Sommaruga Simonetta · Bundesrat · 2013-06-19
Sommaruga Simonetta · Bundesrat · Bern · 2013-06-19
Wortprotokoll
Wenn es um die Rechte und die Pflichten der Eltern gegenüber dem Kind geht, [PAGE 1061] muss das Gericht ja bekanntlich alle Umstände beachten, die für das Kindeswohl relevant sind. Das ist eine Voraussetzung. Das besagt auch Artikel 12 der Uno-Kinderrechtskonvention, der vorschreibt, dass das Kind, das fähig ist, sich eine eigene Meinung zu bilden, auch die Gelegenheit erhalten muss, in allen Gerichts- und Verwaltungsverfahren angehört zu werden, die es betreffen - unmittelbar, durch einen Vertreter oder durch eine geeignete Stelle, im Einklang mit den innerstaatlichen Verfahrensvorschriften. Genau um diese Frage geht es hier, und dieser Grundsatz aus der Kinderrechtskonvention wird ja auch in Artikel 298 der Zivilprozessordnung und in Artikel 314a ZGB konkretisiert.

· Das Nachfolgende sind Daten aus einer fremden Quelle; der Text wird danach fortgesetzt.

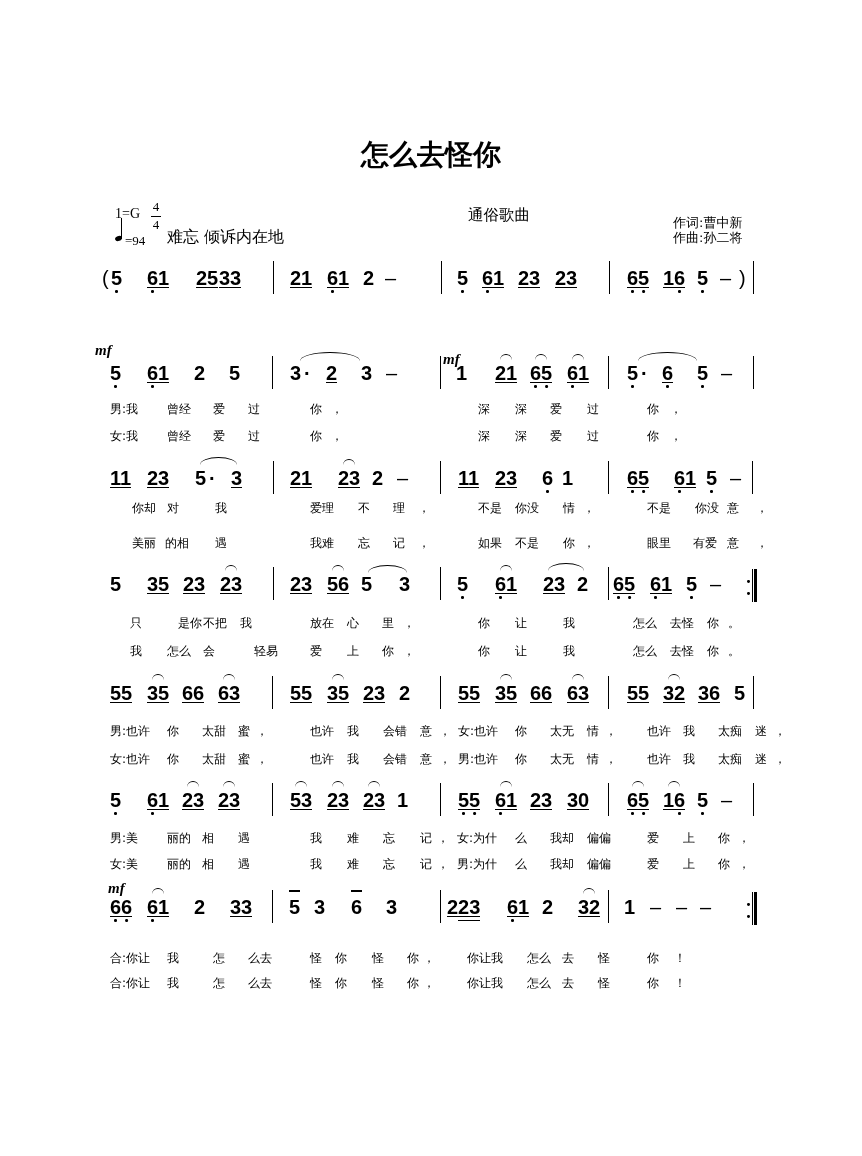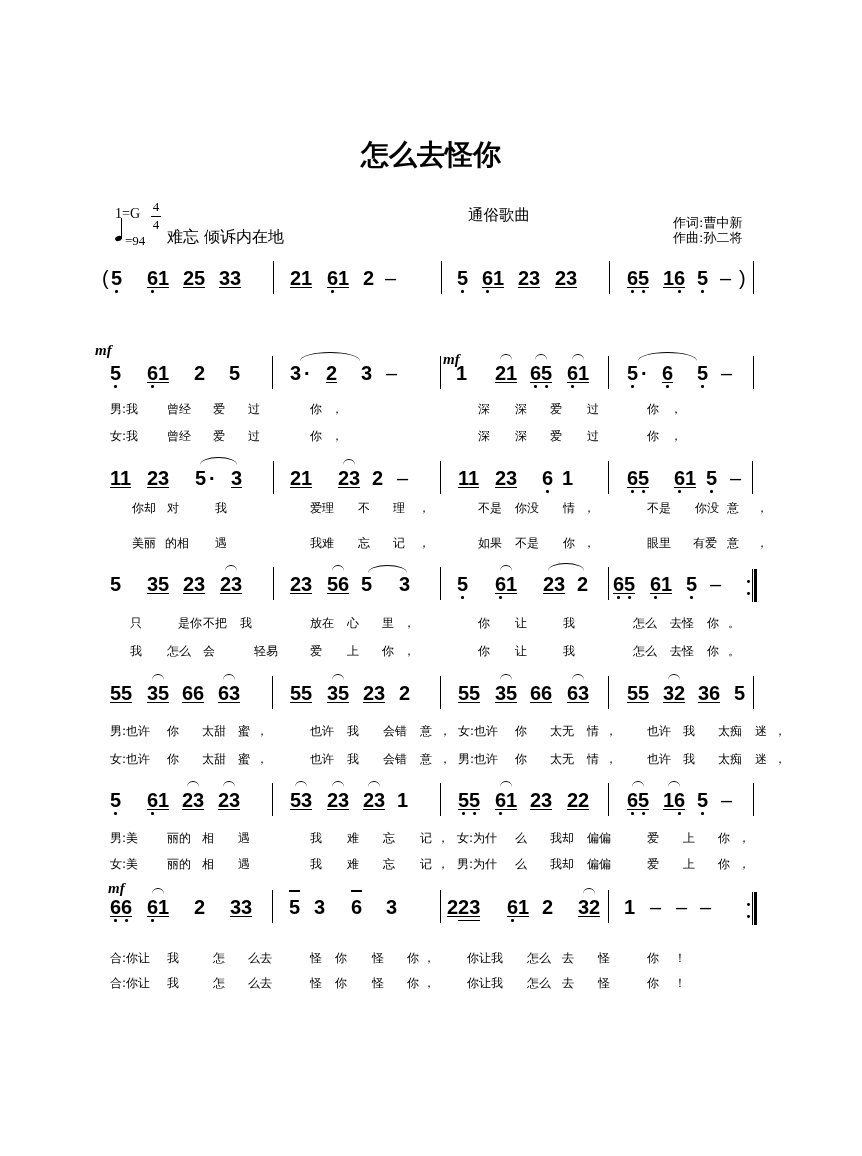--- a/index.html
+++ b/index.html
@@ -67,7 +67,7 @@
     <span class="n plain" style="left:102px">(</span>
     <span class="n lo-a" style="left:111px">5</span>
     <span class="n u1 lo-a" style="left:147px">61</span>
-    <span class="n u1" style="left:183px">25</span>
+    <span class="n u1" style="left:196px">25</span>
     <span class="n u1" style="left:219px">33</span>
     <span class="bar" style="left:273px"></span>
     <span class="n u1" style="left:290px">21</span>

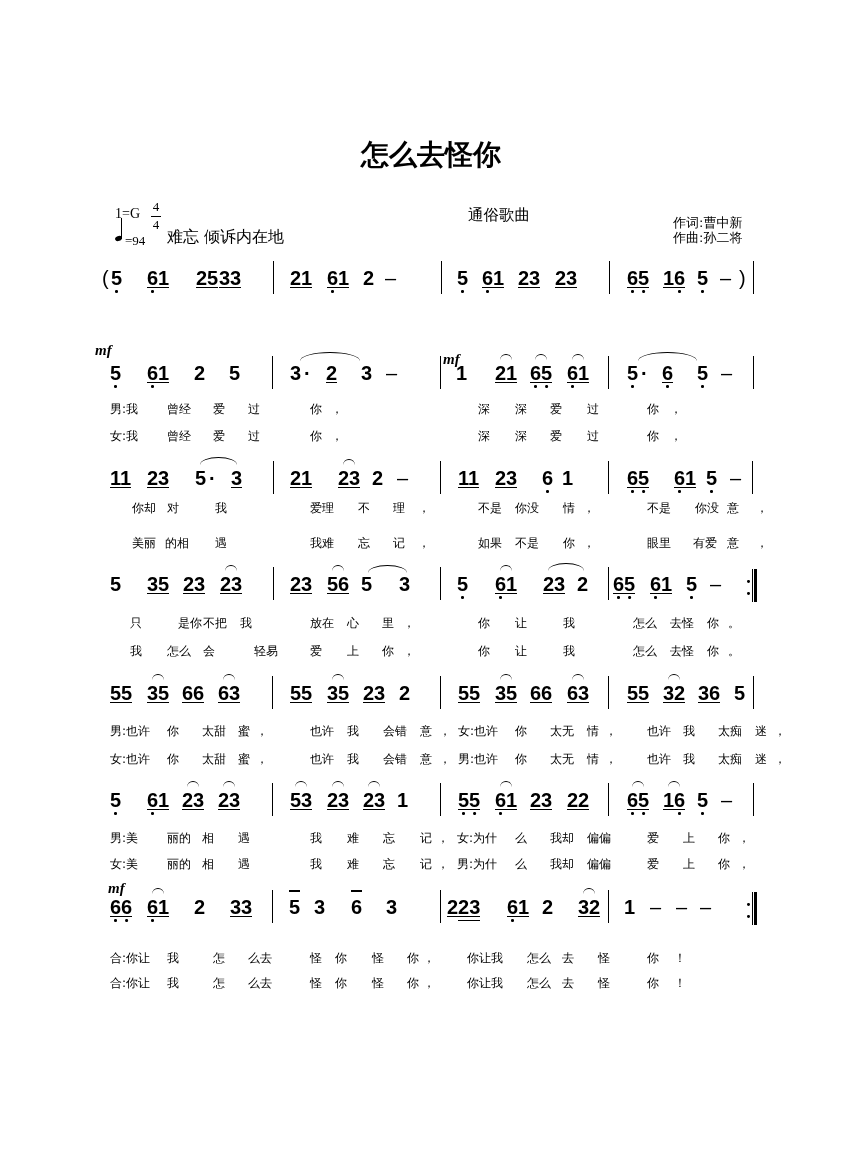--- a/index.html
+++ b/index.html
@@ -350,7 +350,7 @@
     <span class="n u1 lo-ab" style="left:458px">55</span>
     <span class="n u1 tie lo-a" style="left:495px">61</span>
     <span class="n u1" style="left:530px">23</span>
-    <span class="n u1" style="left:567px">22</span>
+    <span class="n u1" style="left:567px">30</span>
     <span class="bar" style="left:608px"></span>
     <span class="n u1 tie lo-ab" style="left:627px">65</span>
     <span class="n u1 tie lo-b" style="left:663px">16</span>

Nun, was ist der Unterschied, der jetzt zwischen Mehrheit und Minderheit noch besteht? Die Minderheit ist der Meinung, dass das Kind auch in Unterhaltsfragen angehört werden soll. Wir sind, wie gesagt, der Meinung - das war ja ursprünglich der Vorschlag des Bundesrates -, dass alle Fragen, die das Kind betreffen, vom Gericht mit einbezogen und beachtet werden müssen. Deshalb würde ich Sie bitten, der Minderheit zu folgen und damit auch dem Ständerat, der sagt, dass auch die Unterhaltsfrage eine Rolle spielen soll, wenn das Gericht die Sichtweise des Kindes abklärt.
Ich muss Ihnen allerdings sagen: In der Praxis wird der Unterschied nicht enorm sein. Das Gericht wird das alles beim Kind ohnehin abfragen und das Kind anhören in den Fragen, die für das Kind relevant sein können. Wenn Sie die Unterhaltsfrage hier explizit auch noch hineinschreiben, dann macht das sicher Sinn, aber ich gehe davon aus, dass das Gericht ohnehin seine Freiheit behält, das Kind zu allem zu befragen, was das Kind direkt betrifft.
Deshalb bitte ich Sie, der Minderheit und dem Ständerat zu folgen und damit auch noch die letzte Differenz in dieser wichtigen Vorlage auszuräumen.